En el encendido debate sobre si el arte debe ser un puñetazo en la boca del estómago, una caricia en el lomo o ninguna de las dos yo me suelo ubicar en el primer presupuesto. Un buen amigo y compañero siempre pone como ejemplo de ese concepto una frase de una novela mía: “Antes de que su cabeza chocase contra el suelo, Iván ya había muerto”.
Todos recordamos qué obras de arte -películas, libros, cuadros o canciones- nos han emocionado hasta el llanto. A veces, hasta sabemos del momento y de la culpa de éste en la pasión que nos suscitan. Sin embargo, también existe, lo reconozcamos o no, una contra lista. Es decir, el recuento cuidadoso de aquellos pasajes que nos han incomodado, conmovido o alterado profundamente. De la navaja de Dalí cortando la mirada del espectador al horror de atravesar un paso subterráneo en plena madrugada siendo Monica Belluci. La lista es infinita y exasperante.
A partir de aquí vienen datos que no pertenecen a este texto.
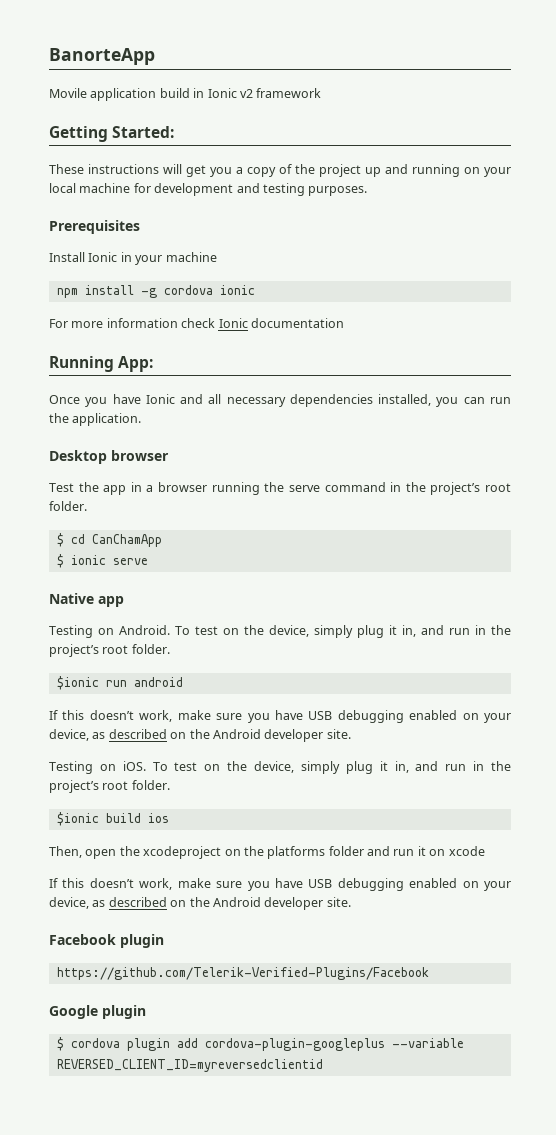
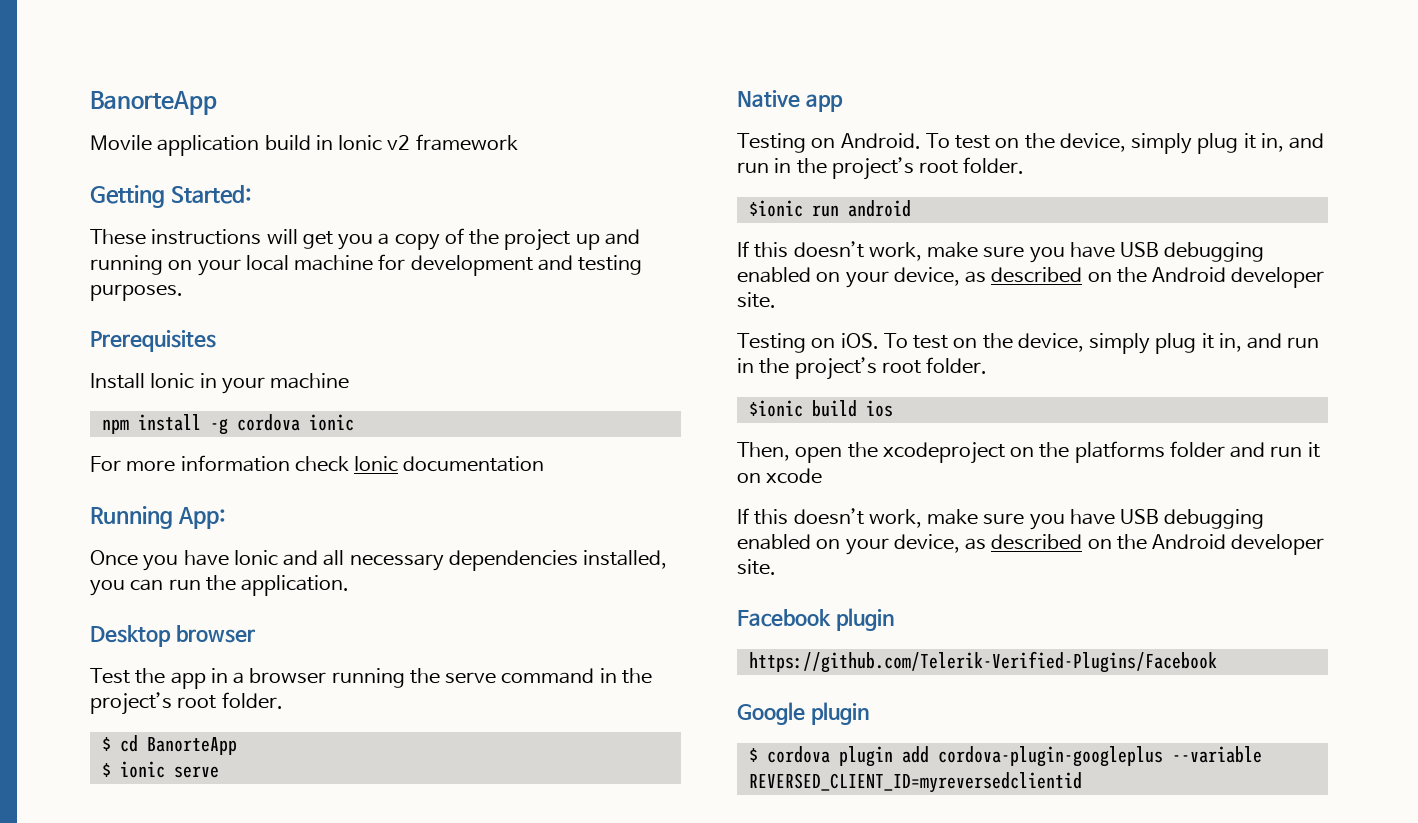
[91,534,162,547] CanChamApp -> [146,737,237,755] BanorteApp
Sin embargo, suelen ser pocas las ocasiones en las que esa pulsión escópica, la del disgusto que te obliga a mantener la mirada, te atrapa en la vida real, en el día a día. A mí, sin ir más lejos, me pasó ayer.
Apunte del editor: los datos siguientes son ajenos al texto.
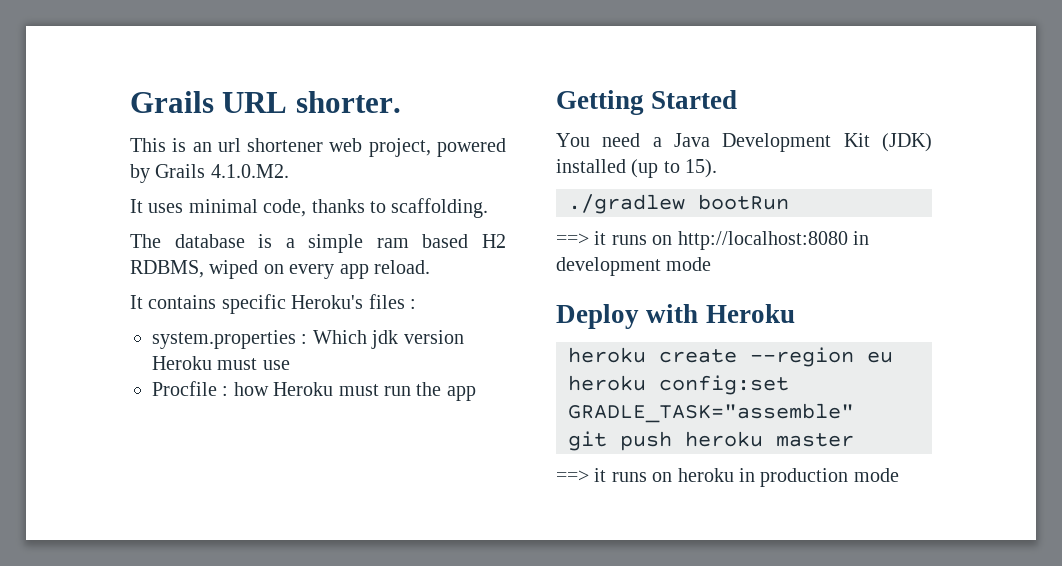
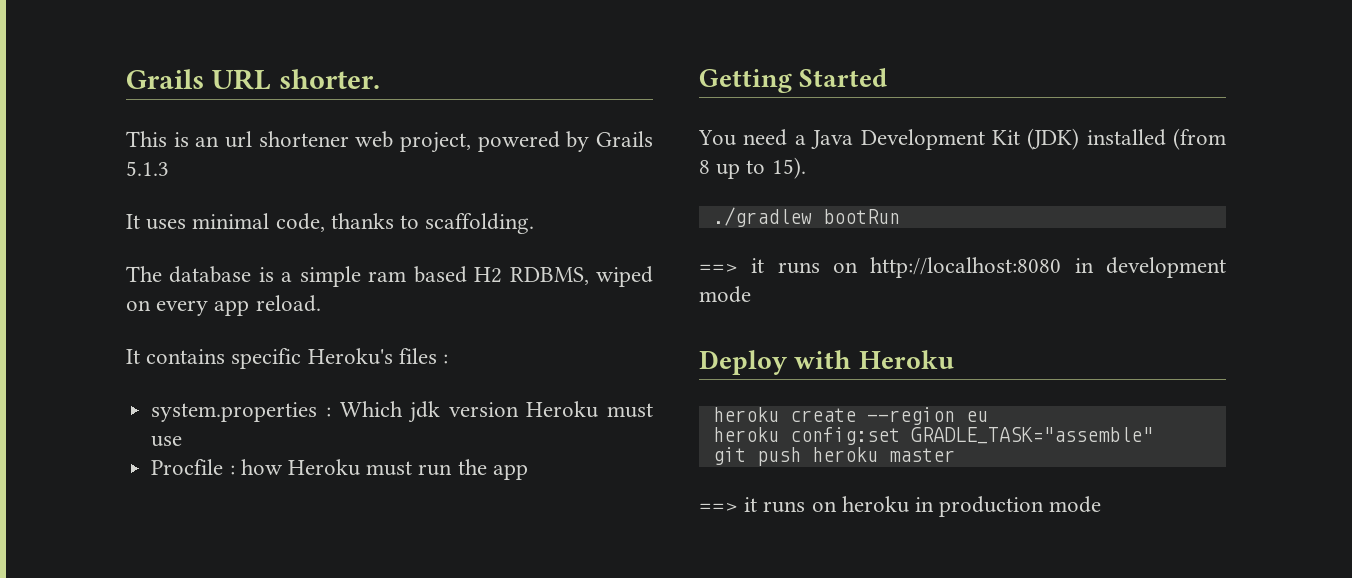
[210,164,289,178] 4.1.0.M2. -> [126,161,169,176] 5.1.3
[631,159,659,178] (up -> [1173,128,1226,150] [699,160,741,179] (from 8 up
Subí al vagón con una sensación de calidez impropia del mes de febrero. Y aunque el metro de Madrid contiene muchas veces en sí mismo un micro clima, en esta ocasión no fue así. Los excepcionales veinte grados del exterior, pesaban en los andenes generando una suerte de magnetismo. Quizá por eso, y después de parapetarme en una lectura indigenista, reparé en que aquel vagón era un espejo. Unos asientos más allá, también leía escondido tras un grueso volumen de novela rusa, otro escritor que -lo supe después- venía como yo de ejercer labores de presentación de obras ajenas.
No fue hasta la tercera o cuarta pasada cuando mi mirada comenzó a quitar capas de cebolla. Entre párrafo y párrafo de las miserias genocidas de la conquista del oeste, y mientras mi cabeza no dejaba de reinterpretar mis western favoritos, me detuve por primera vez en el tipo que viajaba frente a mí. Me pareció un anciano respetable, de rictus serio, calva brillante, rostro ceñudo y lectura de revista breve, pero sesuda. Asentía con una dureza hueca, entre espartana y caústica cada poco. Lo abandoné y volví a mí texto varias veces. Los viajes en metro dan para mucho.
Fue precisamente ese recurrente y mínimo asentir el que me escamó. La tercera mirada fue la del amante despechado, la que empieza a captar visos de realidad entre los resquicios de la ilusión.
El escaneo comenzó en el inframundo de los pies. Frente a ellos, una bolsa de cuero de bandolera, cara y antigua, descansaba en una pose esteta. Los zapatos eran antiguos, pulcros, negros y demodé. Y yo ya había caído preso de la pulsión. No podía alejar mi mirada. Los calcetines, sin embargo, eran de un gris gastado que se confundían con la piel ceniza del anciano. Nadie podía adivinar su origen. Lo que sí se podía rastrear era un ligero reguero verdoso, nacido en la pernera y continuado sospechosamente hasta la entrepierna, cuyo tono era inequívocamente amarillento. El veredicto se acercaba, pero aún no era capaz de predecirlo, al igual que el ojo ve lo que la fotografía solo intuye. La puntilla fue que entre los ribetes negruzcos y escasos del cuello gastado de su gabardina había una suerte de corbata que no era tal. Era una sombra de mugre.
Aquel hombre, lejos de la provecta imagen que le había regalado mi imaginación, era un vagabundo. Mejor, pensé, como personaje novelesco puede dar más juego. Aún así, allí había más vida que literatura. Este descubrimiento cierto –el de sus inesperadas miserias- me atrapó con un grado de incomodidad que solo recordaba haber sentido en mis sueños más angustiosos. Aquella imagen, pero en la vida real, ha pasado a formar parte de mi contra lista. Me pregunté si sería un tipo perdido por la demencia o un dandy de los homeless, pero en su pose y cíclica afirmación ante el vacío lector encontré la respuesta: nunca lo sabría. Lo que me fascinó de aquel mendigo fue su crítica y camaleónica apariencia. Me había engañado y ya era parte de mis recuerdos.